Tuesday, November 09, 2010

Sitting in airlines on another cloudy day and updating blog when I should be working. It's okay though. The bills are paid and work can wait.I'm a little bit lost. I know I'm in a situation that will probably have pretty awful consequences sometime in the future but I won't quit it and get out and its become super easy to shrug and pretend like I have no control over it but I do. I could get out and a part of my brain that speaks for self preservation occasionally screams at me to get out but I simply don't want to. I'm going to bury my head in the sand and ignore the signs. This whole deal leaves me a bit bewildered and totally utterly without direction. I know what I should do but that's the last thing I want to do. How can something that makes me happier than I've ever been also completely get me down?

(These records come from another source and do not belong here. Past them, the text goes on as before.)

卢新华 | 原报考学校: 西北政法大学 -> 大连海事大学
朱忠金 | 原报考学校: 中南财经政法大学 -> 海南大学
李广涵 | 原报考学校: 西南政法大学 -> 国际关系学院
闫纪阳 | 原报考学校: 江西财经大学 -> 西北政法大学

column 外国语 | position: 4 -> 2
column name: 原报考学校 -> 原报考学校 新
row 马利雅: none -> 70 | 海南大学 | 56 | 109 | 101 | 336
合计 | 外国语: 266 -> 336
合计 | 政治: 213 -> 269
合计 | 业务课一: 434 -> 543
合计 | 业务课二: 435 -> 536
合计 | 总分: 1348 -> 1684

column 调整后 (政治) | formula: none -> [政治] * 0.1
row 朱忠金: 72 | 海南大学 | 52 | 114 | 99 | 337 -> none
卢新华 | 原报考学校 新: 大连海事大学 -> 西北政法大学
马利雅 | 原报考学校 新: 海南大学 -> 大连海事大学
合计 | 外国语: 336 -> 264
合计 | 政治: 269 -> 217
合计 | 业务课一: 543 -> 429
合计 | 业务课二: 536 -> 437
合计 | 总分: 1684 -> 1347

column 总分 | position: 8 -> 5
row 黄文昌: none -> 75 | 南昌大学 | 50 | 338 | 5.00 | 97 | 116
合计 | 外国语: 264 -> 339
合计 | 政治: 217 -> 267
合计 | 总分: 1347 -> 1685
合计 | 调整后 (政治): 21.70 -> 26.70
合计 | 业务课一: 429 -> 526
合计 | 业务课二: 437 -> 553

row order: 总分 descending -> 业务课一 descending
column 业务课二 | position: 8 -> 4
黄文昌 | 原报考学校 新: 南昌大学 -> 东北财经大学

There's a whole bunch of new experiences involved that leave me mostly confused, nervous and agitated.Things at home aren't making my life any easier. It feels like I'm constantly asked and expected to live up to some ideal and set of rules that people judge me on. If you don't have xyz by the time you're 31 then people might think you're a failure. If you're not heading towards a family of your own by then, the same people might think something's wrong with you. It really gets me down when they do the whole soft, "look, I'm being reasonable" voice to tell me shit they know I won't like. I wish people would leave me to my own devices. Honestly. It should be up to me whether I want to die alone or with a family to hold my hand. My choice and the consequences are something that only I'll have to deal with, either way. Just ranting now and probably not making much sense. Don't really feel like talking about anything else. Later I guess.